Actually we never fix the issue foundamentally enough. We just banned merging TLS in coroutines in different optimizations one by one...

kelbon commented 6 days ago

Actually we never fix the issue foundamentally enough. We just banned merging TLS in coroutines in different optimizations one by one...

Isn't this a bigger problem? May clang cache value of just global between co awaits? Or value of member in class ?

ChuanqiXu9 commented 6 days ago

Yeah, that is a big problem.

BTW, this has nothing to do with clang but LLVM optimizations.

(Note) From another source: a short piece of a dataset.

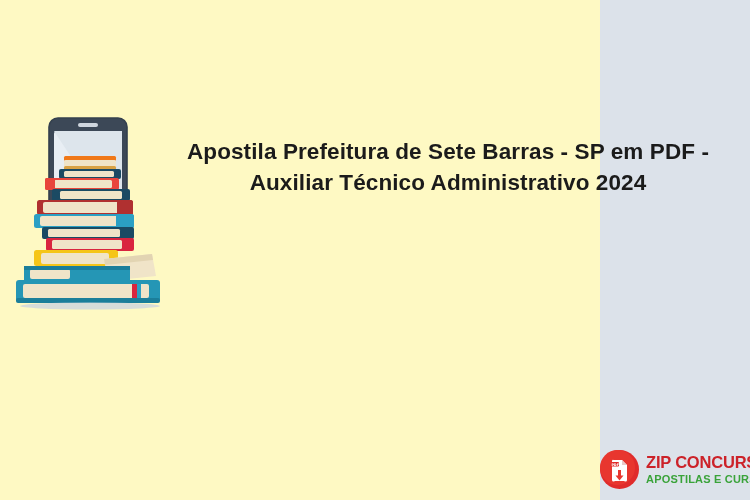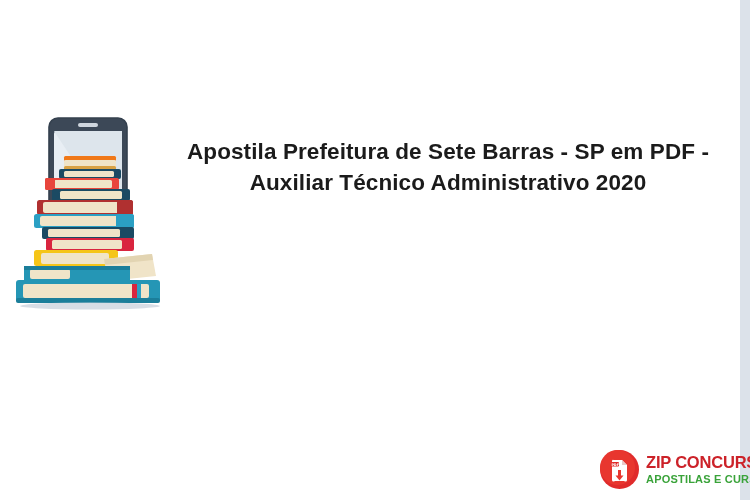"Apostila Prefeitura de Sete Barras" .canvas { background: #ffffff -> #fef9c3; width: 740px -> 600px }
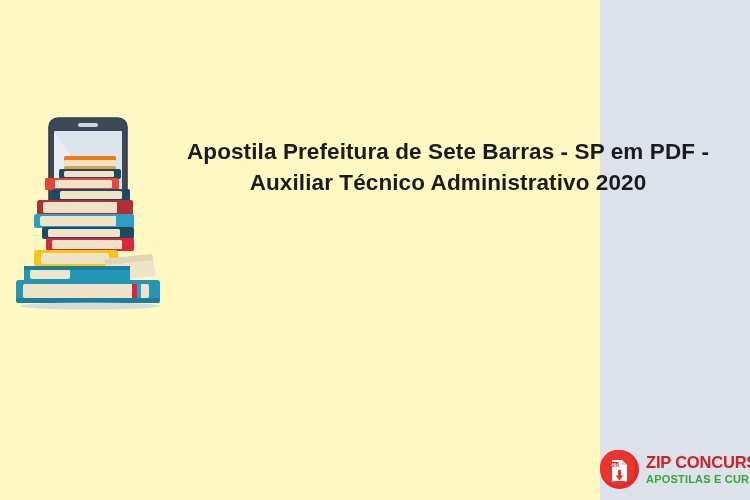"Auxiliar Técnico Administrativo 2020" div.title-text { text: 2020 -> 2024 }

kelbon commented 6 days ago

Yeah, that is a big problem.

BTW, this has nothing to do with clang but LLVM optimizations.

but why? If noinline function can prevent optimizations, why coroutine suspend cannot?

ChuanqiXu9 commented 6 days ago

I feel the above problem can't be prevent by inserting noinline functions.

May clang cache value of just global between co awaits? Or value of member in class ?

Sorry to ignore this. It is not about globals nor member in classes, but some (middle end) functions are marked with pure attribute incorrectly. If you're interested, you can look at this https://discourse.llvm.org/t/address-thread-identification-problems-with-coroutine/62015/60

kelbon commented 2 days ago

I feel the above problem can't be prevent by inserting noinline functions.

May clang cache value of just global between co awaits? Or value of member in class ?

Sorry to ignore this. It is not about globals nor member in classes, but some (middle end) functions are marked with pure attribute incorrectly. If you're interested, you can look at this https://discourse.llvm.org/t/address-thread-identification-problems-with-coroutine/62015/60

Not linked witih issue, just a question, do clang have optimization for awaiters which are not really awaiters?

Typical example is


  struct get_handle {
    std::coroutine_handle<> handle;

    static bool await_ready() noexcept {
      return false;
    }
    bool await_suspend(std::coroutine_handle<> h) noexcept {
      handle = h;
      return false;
    }
    std::coroutine_handle<> await_resume() noexcept {
      return handle;
    }
  };

Its something standard forget to add, always false await_suspend or co_this

I have many of such awaiters in my coroutines, if it is not trivial to detect, may be add [[clang::never_suspend]] ?